### TASK REQUIREMENTS
Tell how many lines in the records contain the word "right"; the number alone is the answer.

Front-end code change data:
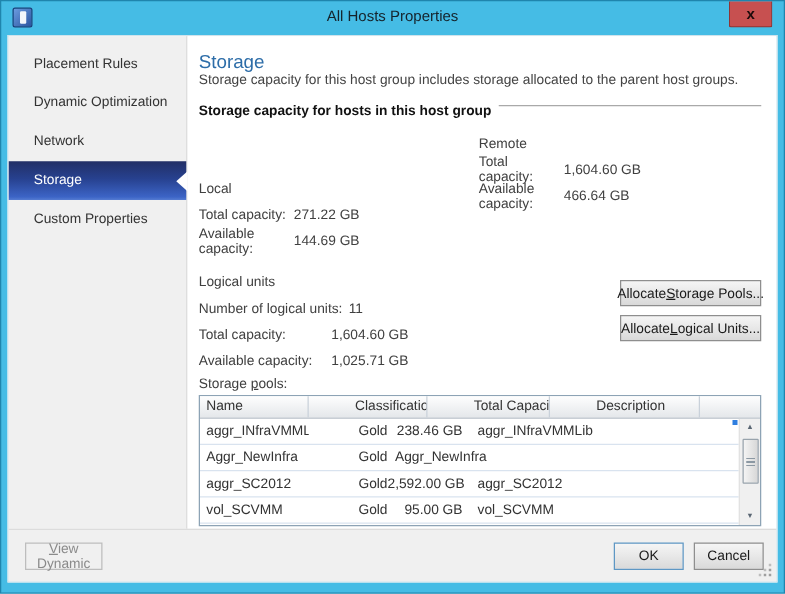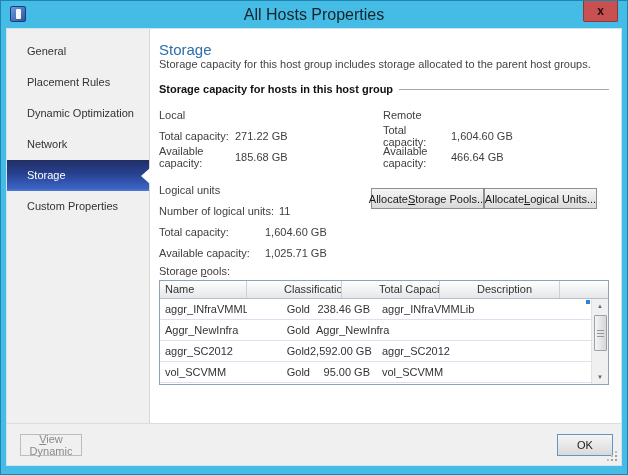--- a/index.html
+++ b/index.html
@@ -28,7 +28,7 @@
   }
   .title {
     position: absolute; left: 0; right: 0; top: 5px;
-    text-align: center; font-size: 16px; color: #15232b;
+    text-align: center; font-size: 12px; color: #15232b;
   }
   .close-btn {
     position: absolute; right: 9px; top: 0;

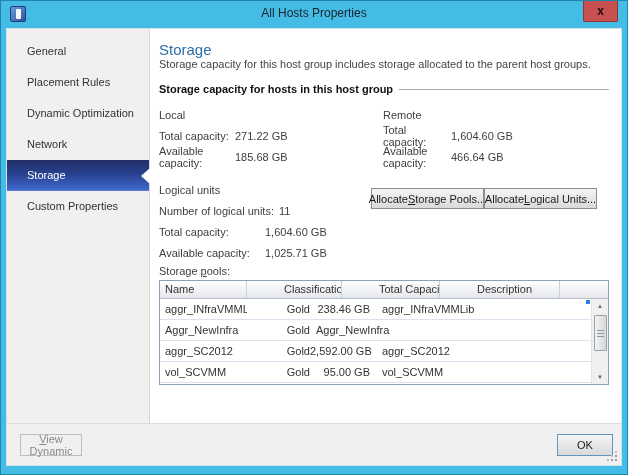--- a/index.html
+++ b/index.html
@@ -202,7 +202,6 @@
     <div class="main">
 
       <div class="sidebar">
-        <div class="nav-item">General</div>
         <div class="nav-item">Placement Rules</div>
         <div class="nav-item">Dynamic Optimization</div>
         <div class="nav-item">Network</div>

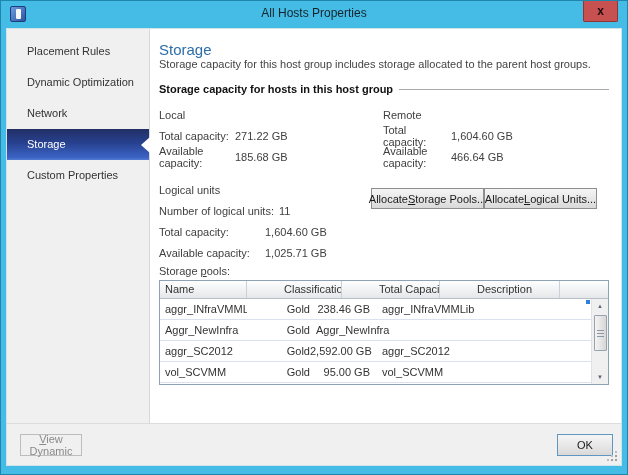--- a/index.html
+++ b/index.html
@@ -81,7 +81,7 @@
   }
   .page-heading { font-size: 15px; font-weight: 400; color: #2d6da8; margin-top: 4px; }
   .desc { color: #444; }
-  .sec-h { display: flex; align-items: center; margin-top: 13px; }
+  .sec-h { display: flex; margin-top: 13px; }
   .sec-h .sec-title { font-weight: bold; color: #111; white-space: nowrap; }
   .sec-h .line { flex: 1; height: 1px; background: #a9a9a9; margin-left: 6px; margin-top: 1px; }
 

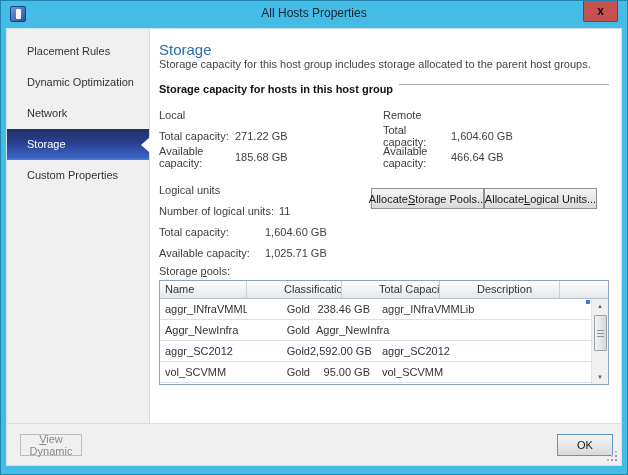--- a/index.html
+++ b/index.html
@@ -86,7 +86,7 @@
   .sec-h .line { flex: 1; height: 1px; background: #a9a9a9; margin-left: 6px; margin-top: 1px; }
 
   .cap-grid { display: flex; margin-top: 9px; }
-  .cap-col.local { width: 224px; flex-shrink: 0; }
+  .cap-col.local { width: 224px; flex-shrink: 0; margin-top: 36px; }
   .cap-col.remote { flex: 1; }
   .cap-row { display: flex; height: 21px; align-items: center; }
   .cap-col.local .cap-label { width: 76px; flex-shrink: 0; }

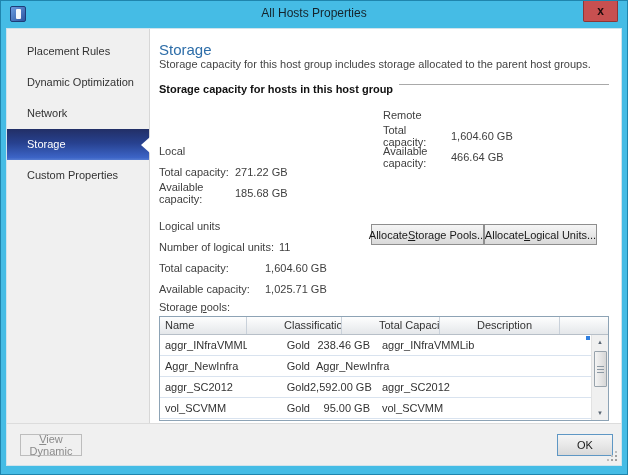--- a/index.html
+++ b/index.html
@@ -229,7 +229,7 @@
             </div>
             <div class="cap-row">
               <span class="cap-label">Available capacity:</span>
-              <span>185.68 GB</span>
+              <span>144.69 GB</span>
             </div>
           </div>
           <div class="cap-col remote">

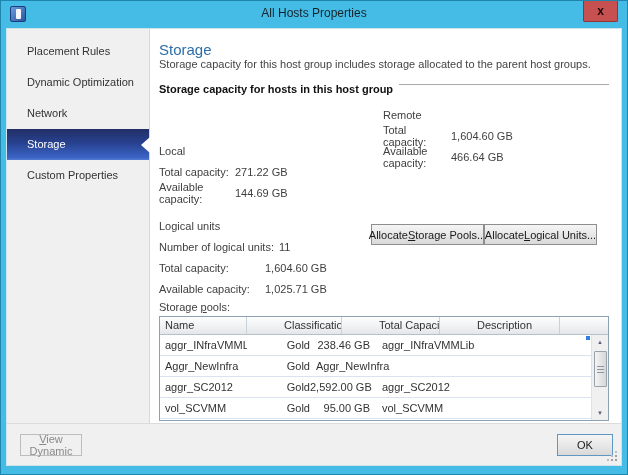--- a/index.html
+++ b/index.html
@@ -96,7 +96,7 @@
   .alloc-row { display: flex; height: 21px; align-items: flex-end; }
   .alloc-label-wide { width: 106px; flex-shrink: 0; }
   .alloc-label-inline { margin-right: 5px; }
-  .alloc-buttons { position: absolute; right: 12px; top: 13px; display: flex; flex-direction: row; }
+  .alloc-buttons { position: absolute; right: 0; top: 13px; display: flex; flex-direction: column; }
 
   .btn {
     background: linear-gradient(#f5f5f5,#e9e9e9 45%,#d9d9d9);

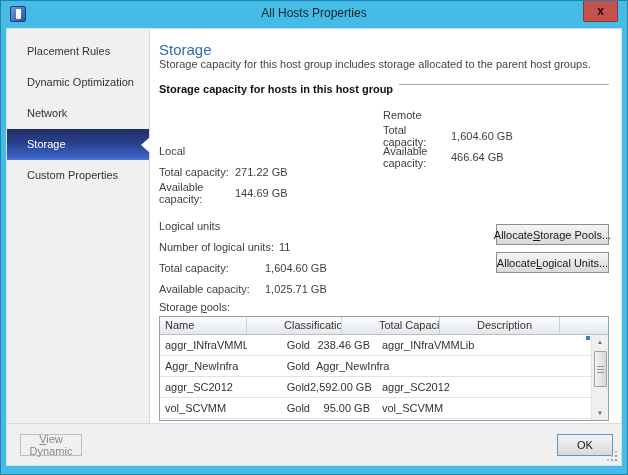--- a/index.html
+++ b/index.html
@@ -332,6 +332,7 @@
       </button>
       <div class="spacer"></div>
       <button class="btn btn-ok">OK</button>
+      <button class="btn btn-cancel">Cancel</button>
       <div class="grip"></div>
     </div>
   </div>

### RESPONSE BOX
5